PUBLISHED : Monday, 08 December, 2003, 12:00am
UPDATED : Monday, 08 December, 2003, 12:00am

A space probe carrying the drilling tools enters final phase of a six-month trip


A European spacecraft carrying Hong Kong-made exploration tools to search for possible life forms has reached the final leg of its six-month journey to Mars.


Engineers and flight planners at the ground control of the European Space Agency's Operations Centre in Darmstadt, Germany, are now rehearsing a critical separation manoeuvre.


This will take place just before the Mars Express moves into orbit around Mars to survey its atmosphere and sends a surface probe - the Beagle II, carrying the Hong Kong equipment - to land on the planet.

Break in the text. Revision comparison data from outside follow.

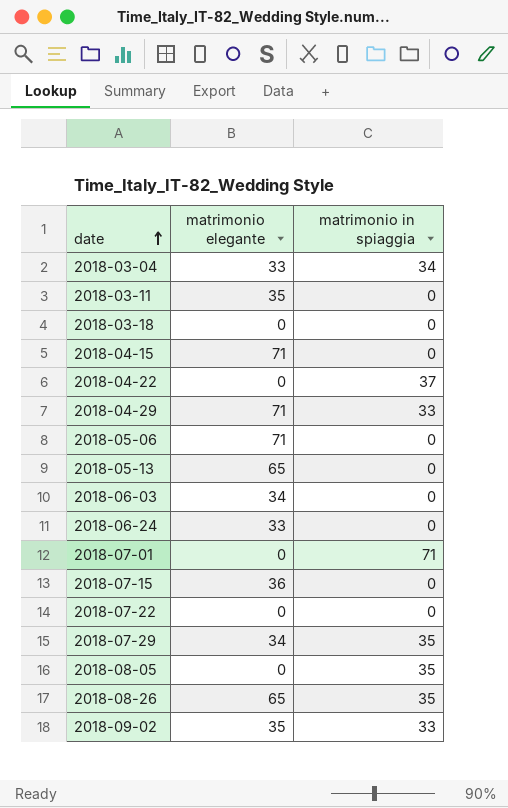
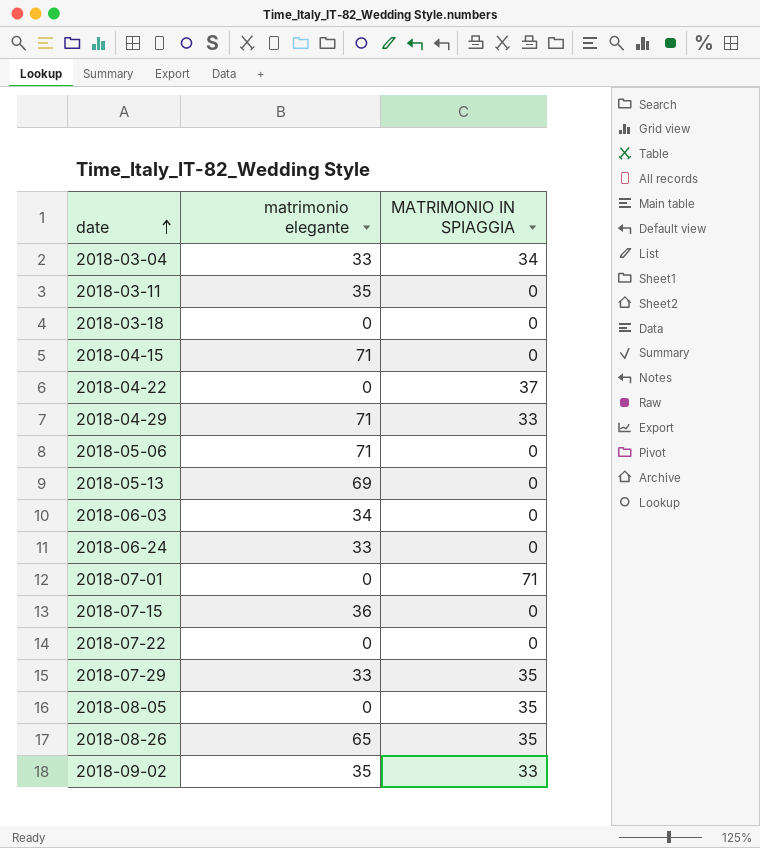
column name: matrimonio in spiaggia -> MATRIMONIO IN SPIAGGIA
2018-05-13 | matrimonio elegante: 65 -> 69
2018-07-29 | matrimonio elegante: 34 -> 33

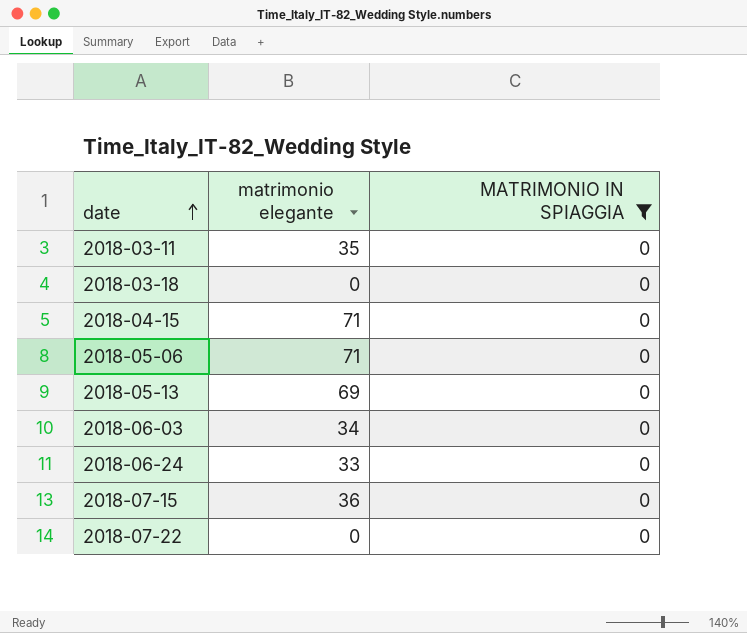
filter: none -> MATRIMONIO IN SPIAGGIA = 0

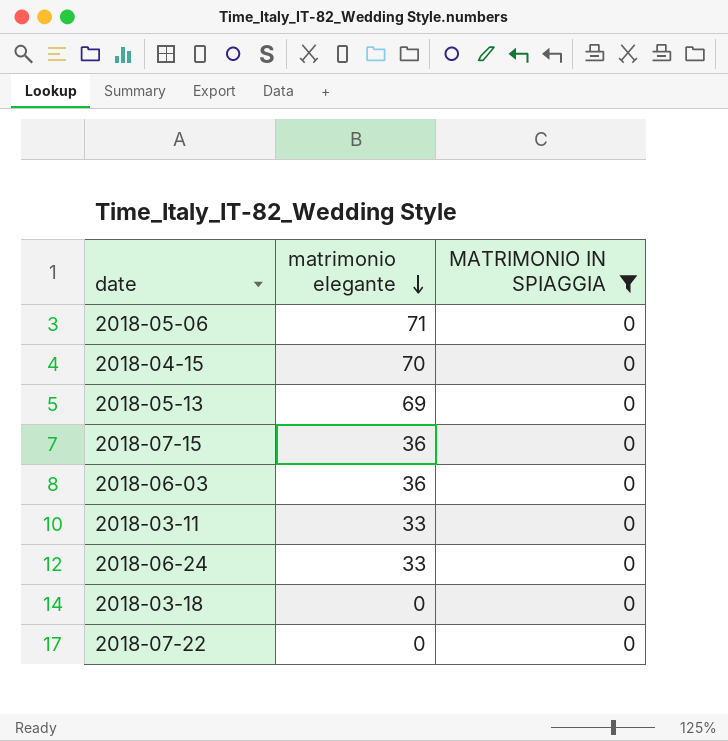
row order: date ascending -> matrimonio elegante descending
2018-04-15 | matrimonio elegante: 71 -> 70
2018-06-03 | matrimonio elegante: 34 -> 36
2018-03-11 | matrimonio elegante: 35 -> 33

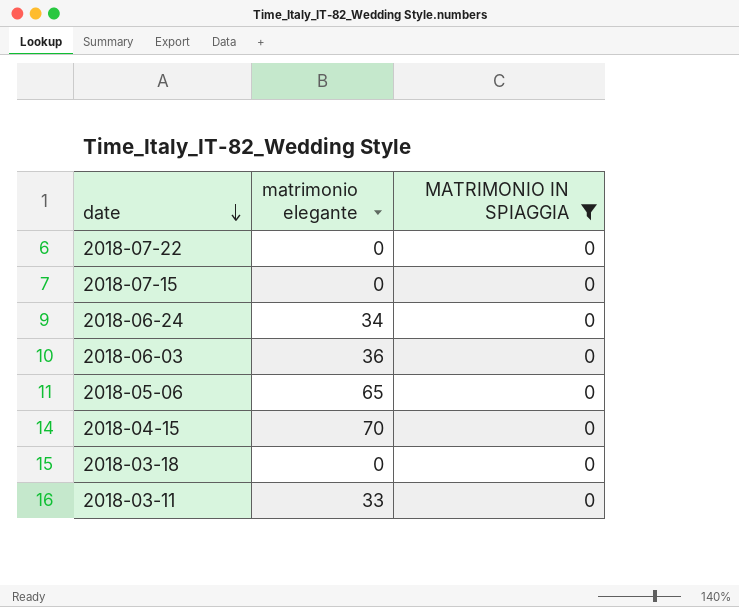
row order: matrimonio elegante descending -> date descending
row 2018-05-13: 69 | 0 -> none
2018-07-15 | matrimonio elegante: 36 -> 0
2018-06-24 | matrimonio elegante: 33 -> 34
2018-05-06 | matrimonio elegante: 71 -> 65

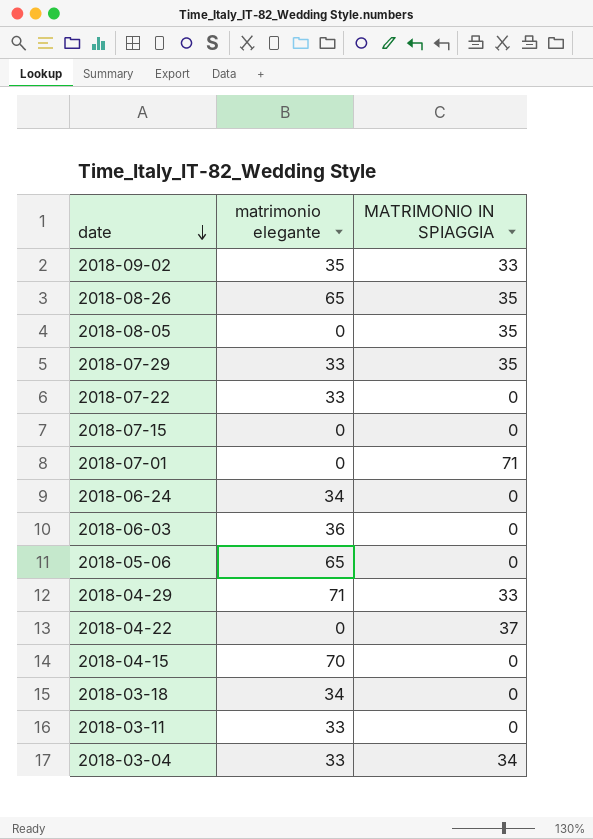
filter: MATRIMONIO IN SPIAGGIA = 0 -> none
2018-07-22 | matrimonio elegante: 0 -> 33
2018-03-18 | matrimonio elegante: 0 -> 34

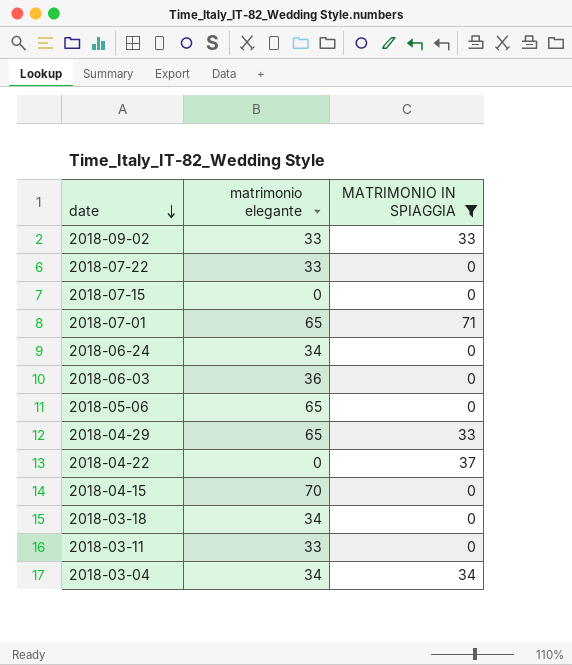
filter: none -> MATRIMONIO IN SPIAGGIA != 35
2018-09-02 | matrimonio elegante: 35 -> 33
2018-07-01 | matrimonio elegante: 0 -> 65
2018-04-29 | matrimonio elegante: 71 -> 65
2018-03-04 | matrimonio elegante: 33 -> 34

'This is the most important series of manoeuvres of the entire mission. If this fails, we will lose the spacecraft, everything. The entire mission will be dead,' said Ng Tze-chuen, a co-designer of the Hong Kong-made combined drill-grinder that will be used to sample surface Martian rocks and soil.


To deliver the Beagle II to its destination, the Mars Express has been put on a collision course with the planet because the Beagle II does not have a propulsion system and has to be carried to the right drop-off point at a precise time.

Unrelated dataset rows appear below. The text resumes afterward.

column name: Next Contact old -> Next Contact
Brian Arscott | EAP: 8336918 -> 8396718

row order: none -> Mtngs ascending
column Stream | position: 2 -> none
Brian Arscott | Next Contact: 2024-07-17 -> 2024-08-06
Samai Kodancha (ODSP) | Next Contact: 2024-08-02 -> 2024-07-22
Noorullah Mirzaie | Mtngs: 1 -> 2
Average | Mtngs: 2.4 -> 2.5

After separation, the Mars Express must veer away quickly to avoid crashing into the planet. Its thrusters have to be fired at exactly the right time to move away from the collision course and at the same time, to enter into orbit around Mars to begin its own atmospheric surveying mission.


As the manoeuvres - which will start on December 19 - allow little margin for error, the European Space Agency ground control team is using real-time flight data to simulate all possible scenarios, including glitches and major systems failures on board the spacecraft and on the ground at control centre.


If it succeeds and Beagle II lands successfully around Christmas, its solar-energy-powered robotic arm will use the Hong Kong drills and grinder to gather surface geological samples.


From these samples, sensors aboard the Beagle II will be deployed to analyse their composition, including chemical signatures of past or present life forms.


'We are all holding our breath. The chances of failure are high,' Dr Ng said.